§ **Data extracts**
◆ ◆ ◆ ◆ ◆ ◆ ◆

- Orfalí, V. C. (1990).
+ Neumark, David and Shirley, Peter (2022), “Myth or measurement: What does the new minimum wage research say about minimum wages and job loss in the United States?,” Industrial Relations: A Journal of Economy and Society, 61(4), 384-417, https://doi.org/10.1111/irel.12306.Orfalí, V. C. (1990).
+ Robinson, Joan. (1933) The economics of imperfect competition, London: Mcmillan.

◆ ◆ ◆ ◆ ◆ ◆ ◆

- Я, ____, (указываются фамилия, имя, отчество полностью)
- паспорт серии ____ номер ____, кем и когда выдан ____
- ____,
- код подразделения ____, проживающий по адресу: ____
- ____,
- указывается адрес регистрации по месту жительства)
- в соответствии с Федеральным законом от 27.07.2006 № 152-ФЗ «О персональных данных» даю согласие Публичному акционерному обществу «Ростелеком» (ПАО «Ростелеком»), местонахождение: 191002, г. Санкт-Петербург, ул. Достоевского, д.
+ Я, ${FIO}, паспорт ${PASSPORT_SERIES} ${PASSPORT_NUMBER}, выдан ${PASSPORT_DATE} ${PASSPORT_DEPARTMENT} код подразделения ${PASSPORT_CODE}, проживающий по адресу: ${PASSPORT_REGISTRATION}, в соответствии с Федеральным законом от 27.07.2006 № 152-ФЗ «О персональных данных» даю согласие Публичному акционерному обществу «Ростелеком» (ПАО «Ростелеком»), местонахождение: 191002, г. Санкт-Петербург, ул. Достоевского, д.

◆ ◆ ◆ ◆ ◆ ◆ ◆

§ **Instructions for the task**
Above are the entries. Quote exactly the lines from the one bearing "- Orfalí, V. C. (1990)." through the one bearing "competition, London: Mcmillan.".

§ **Expected answer**
- Orfalí, V. C. (1990).
+ Neumark, David and Shirley, Peter (2022), “Myth or measurement: What does the new minimum wage research say about minimum wages and job loss in the United States?,” Industrial Relations: A Journal of Economy and Society, 61(4), 384-417, https://doi.org/10.1111/irel.12306.Orfalí, V. C. (1990).
+ Robinson, Joan. (1933) The economics of imperfect competition, London: Mcmillan.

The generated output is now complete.